Traders in general had relatively little to do with the 2007 crash. Lehman Brothers, the largest casualty, collapsed because of decisions made by its leadership to directly enter the mortgage market by acquiring mortgage lenders, to keep acquired mortgages (including commercial ones) on its books for longer before packaging and selling them, and even to some extent to directly enter the commercial real estate market in 2006. None of these decisions were made by even senior credit traders, whose only job was to (try to) sell the securities.

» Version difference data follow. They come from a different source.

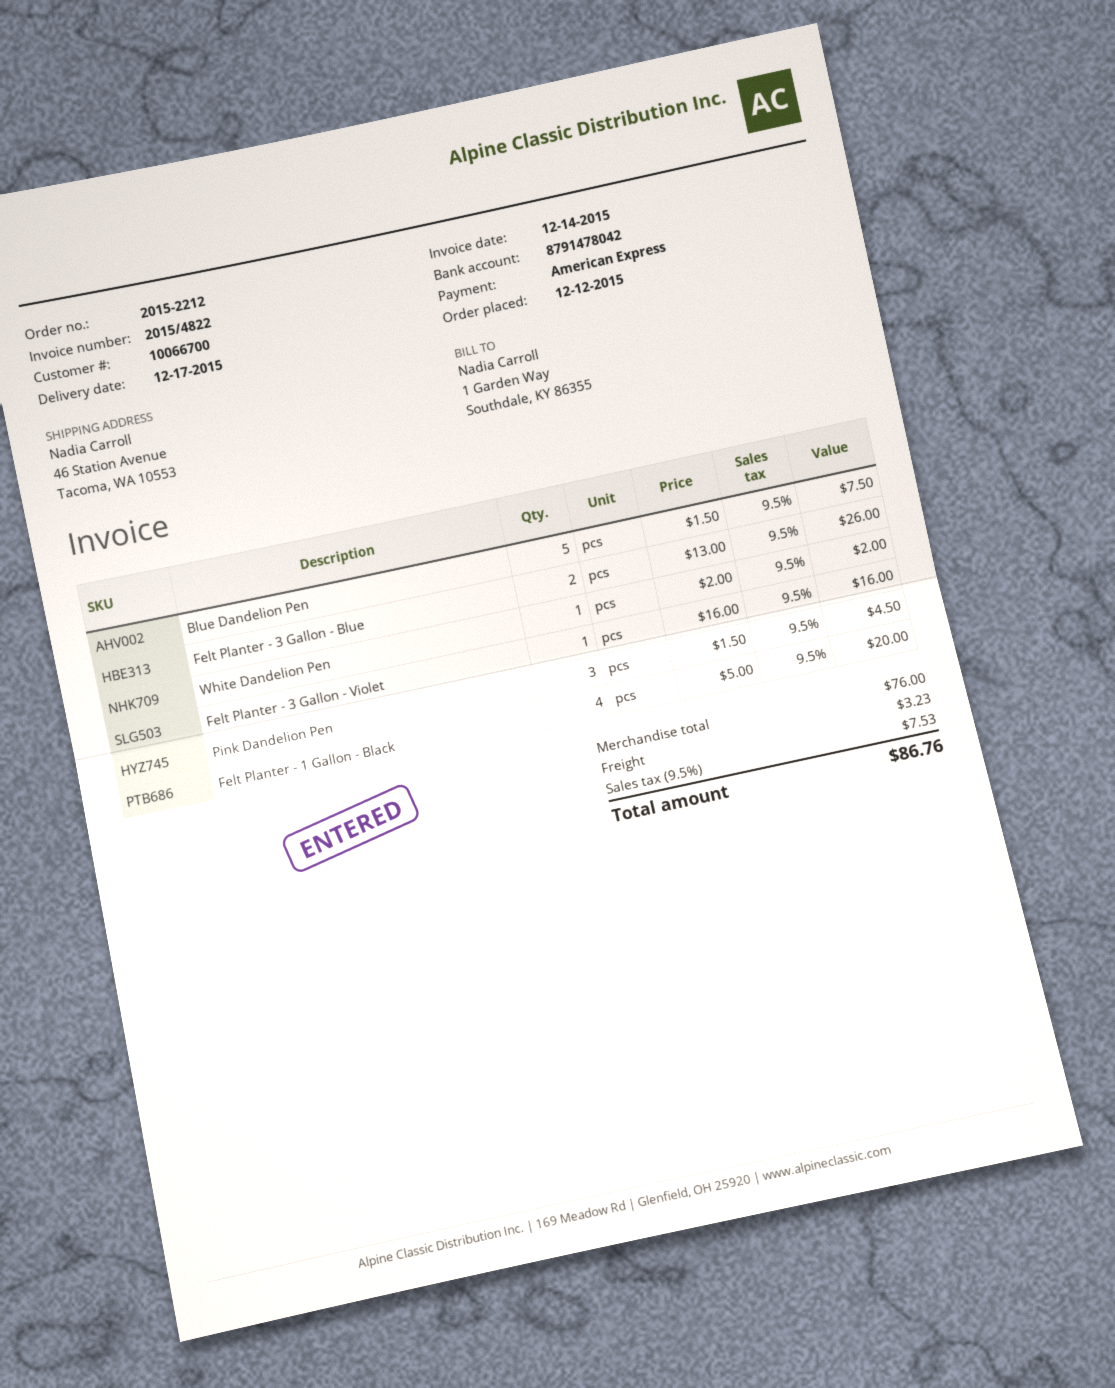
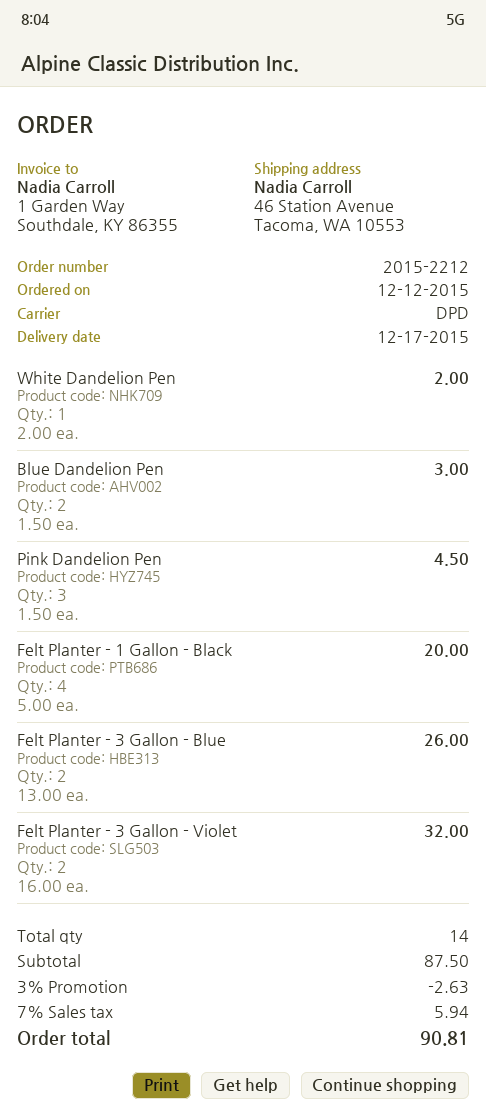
Blue Dandelion Pen: 5 x 1.50 = 7.50 -> 2 x 1.50 = 3.00
Felt Planter - 3 Gallon - Violet: 1 x 16.00 = 16.00 -> 2 x 16.00 = 32.00
subtotal: 76.00 -> 87.50
discount: none -> 3% = 2.63
shipping: 3.23 -> none
tax: 9.5% = 7.53 -> 7% = 5.94
total: 86.76 -> 90.81

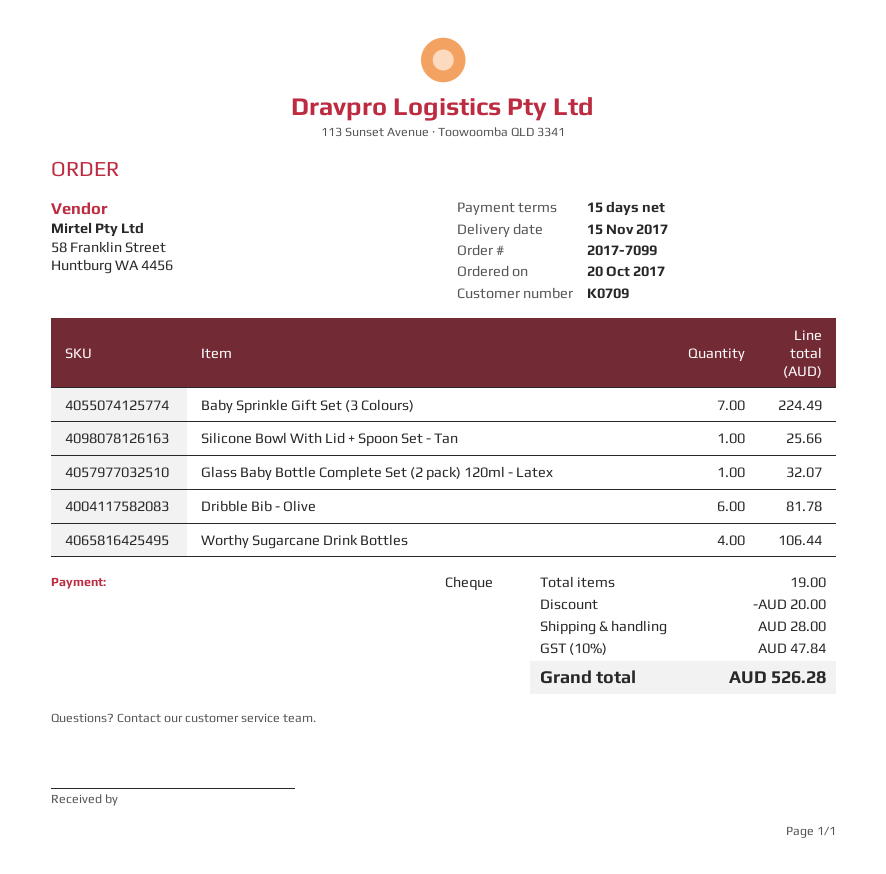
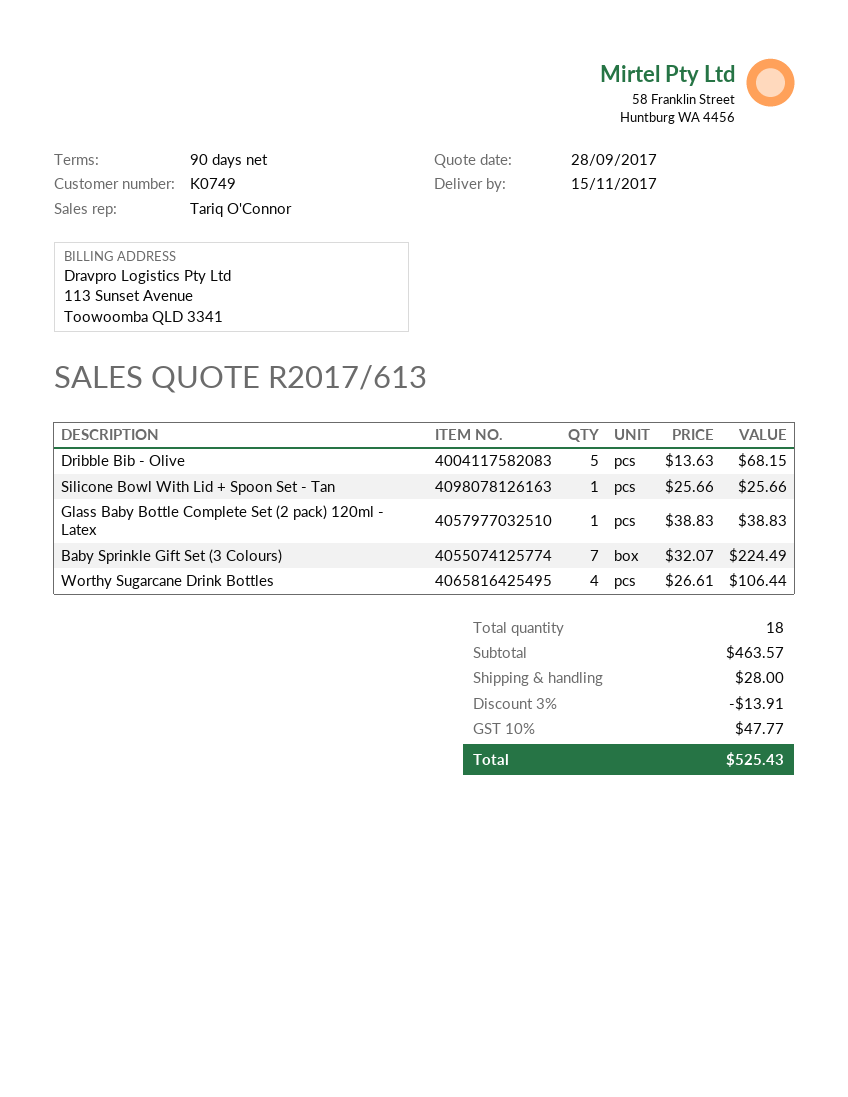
payment terms: 15 days -> 90 days
customer number: K0709 -> K0749
Glass Baby Bottle Complete Set (2 pack) 120ml - Latex: 1 for 32.07 -> 1 for 38.83
Dribble Bib - Olive: 6 for 81.78 -> 5 for 68.15
total quantity: 19 -> 18
discount: 20.00 -> 13.91
tax: 10% = 47.84 -> 10% = 47.77
total: 526.28 -> 525.43

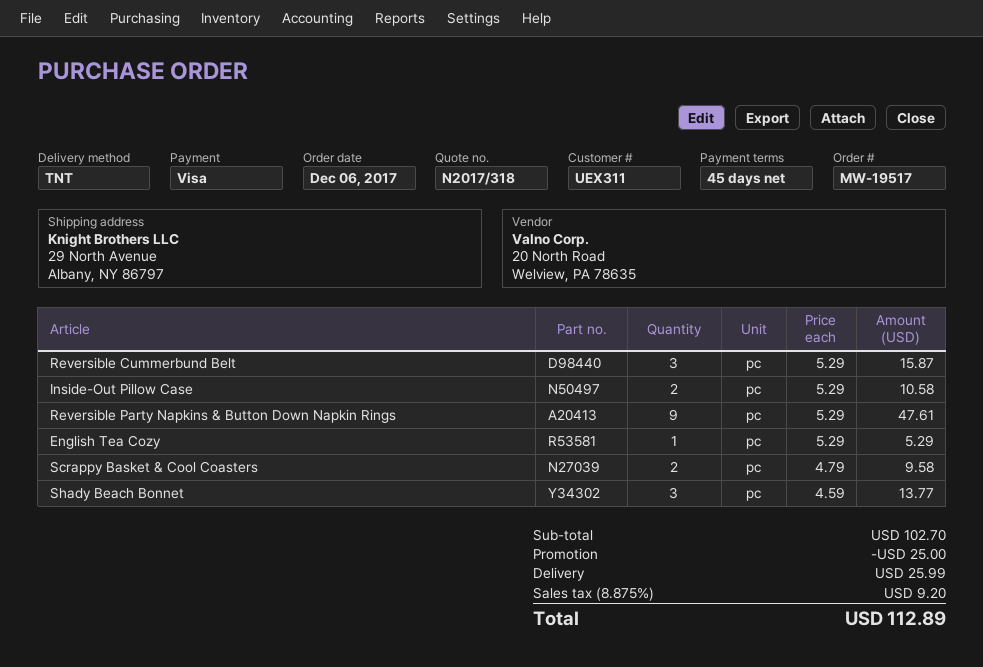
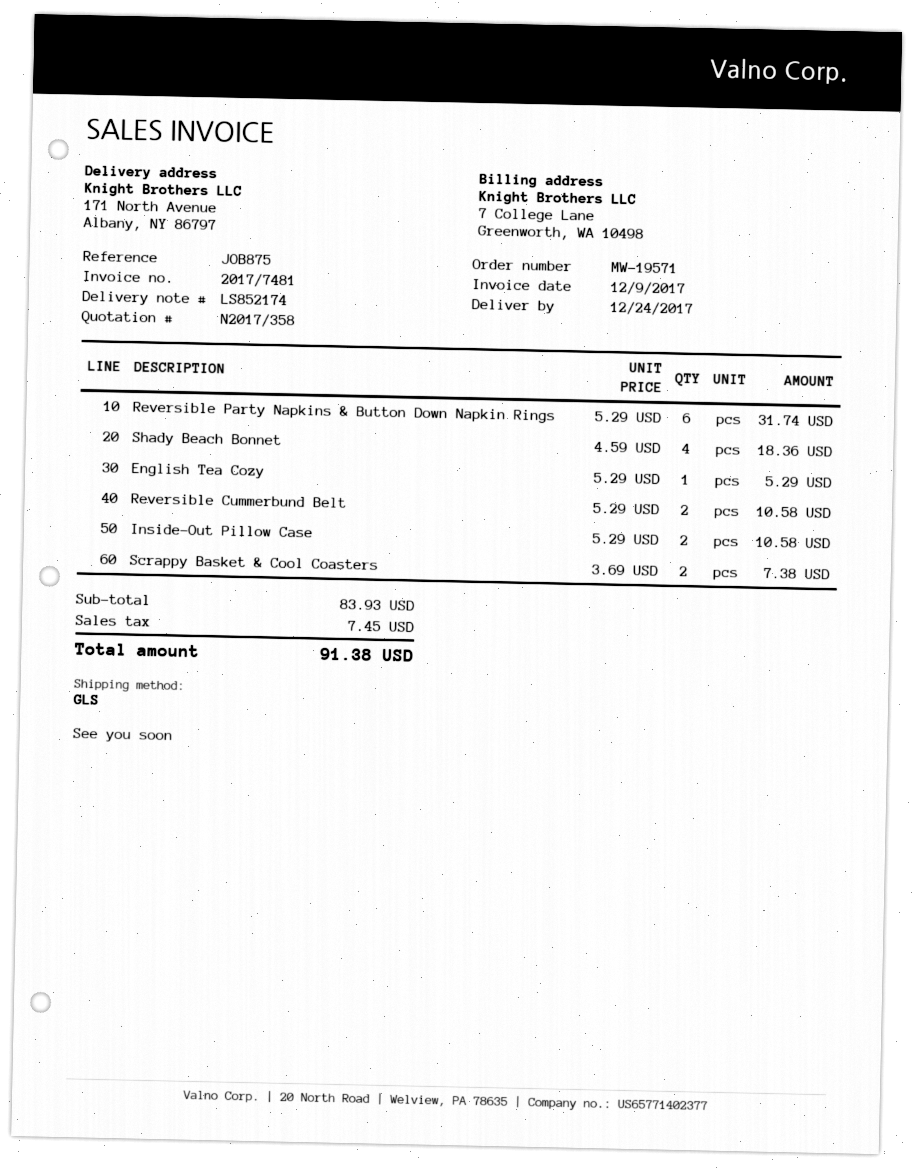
quote number: N2017/318 -> N2017/358
order number: MW-19517 -> MW-19571
shipping method: TNT -> GLS
ship to: 29 North Avenue, Albany, NY 86797 -> 171 North Avenue, Albany, NY 86797
Reversible Cummerbund Belt: 3 x 5.29 = 15.87 -> 2 x 5.29 = 10.58
Reversible Party Napkins & Button Down Napkin Rings: 9 x 5.29 = 47.61 -> 6 x 5.29 = 31.74
Scrappy Basket & Cool Coasters: 2 x 4.79 = 9.58 -> 2 x 3.69 = 7.38
Shady Beach Bonnet: 3 x 4.59 = 13.77 -> 4 x 4.59 = 18.36
subtotal: 102.70 -> 83.93
discount: 25.00 -> none
shipping: 25.99 -> none
tax: 9.20 -> 7.45
total: 112.89 -> 91.38

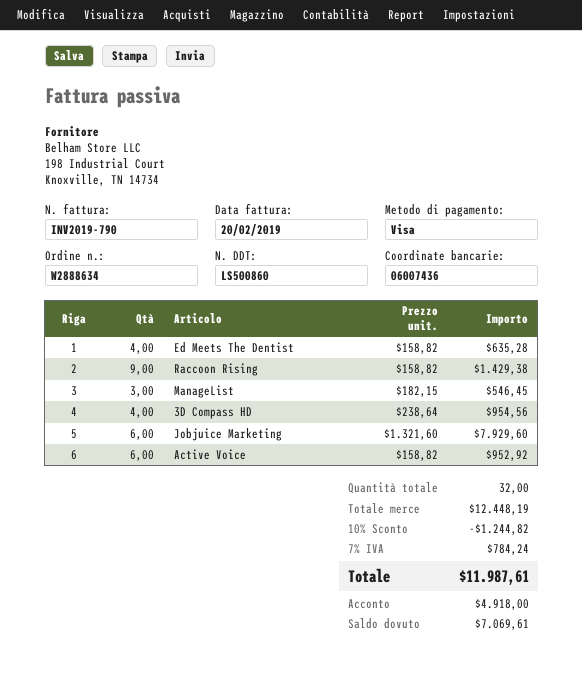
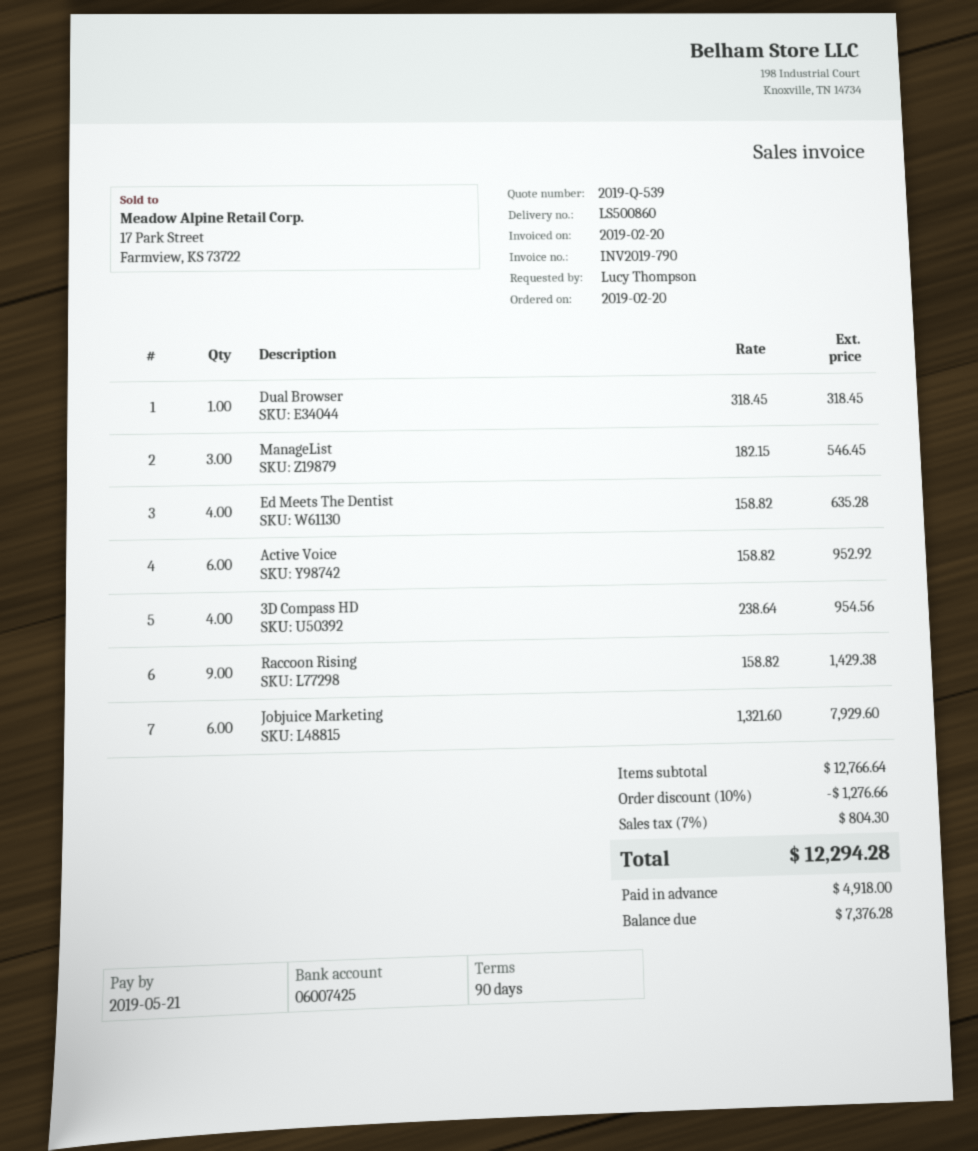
bank account: 06007436 -> 06007425
Dual Browser: none -> 1 x 318.45 = 318.45
subtotal: 12448.19 -> 12766.64
discount: 10% = 1244.82 -> 10% = 1276.66
tax: 7% = 784.24 -> 7% = 804.30
total: 11987.61 -> 12294.28
balance: 7069.61 -> 7376.28

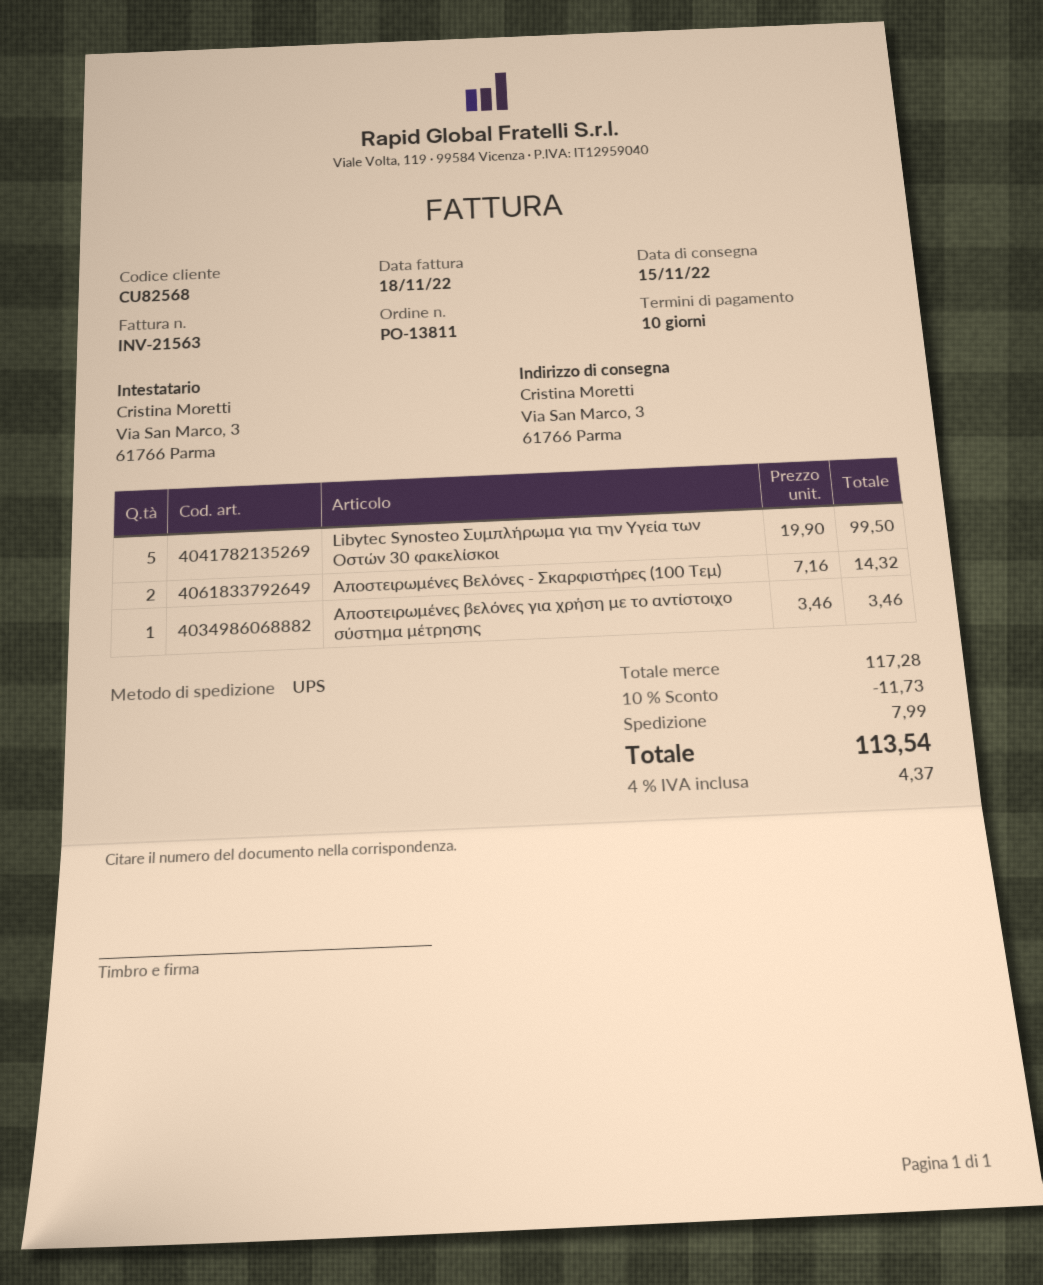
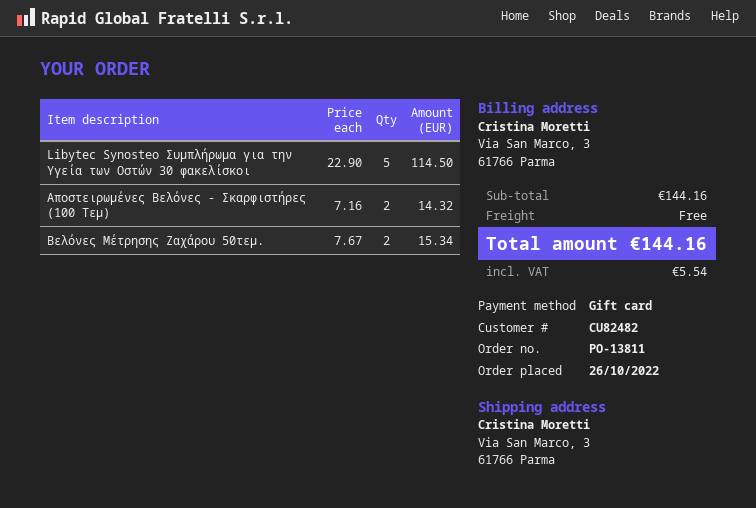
customer number: CU82568 -> CU82482
Libytec Synosteo Συμπλήρωμα για την Υγεία των Οστών 30 φακελίσκοι: 5 x 19.90 = 99.50 -> 5 x 22.90 = 114.50
Αποστειρωμένες βελόνες για χρήση με το αντίστοιχο σύστημα μέτρησης: 1 x 3.46 = 3.46 -> none
Βελόνες Μέτρησης Ζαχάρου 50τεμ.: none -> 2 x 7.67 = 15.34
subtotal: 117.28 -> 144.16
discount: 10% = 11.73 -> none
shipping: 7.99 -> 0.00
tax: 4.37 -> 5.54
total: 113.54 -> 144.16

Sure. There were huge mistakes made by senior bankers (although even more by regulators) in the run up to 2008, the biggest of which was a total failure to consider the possible catastrophic implications of a liquidity issue / credit crunch caused by a seizing up of the US housing market. There are ethical issues on the trading floor and in investment banking/advisory (ie. M&A, equity and debt issuance and so on), mostly to do with bankers taking advantage of management that doesn't know what it's doing. But the financial crisis is hard to lay at their feet.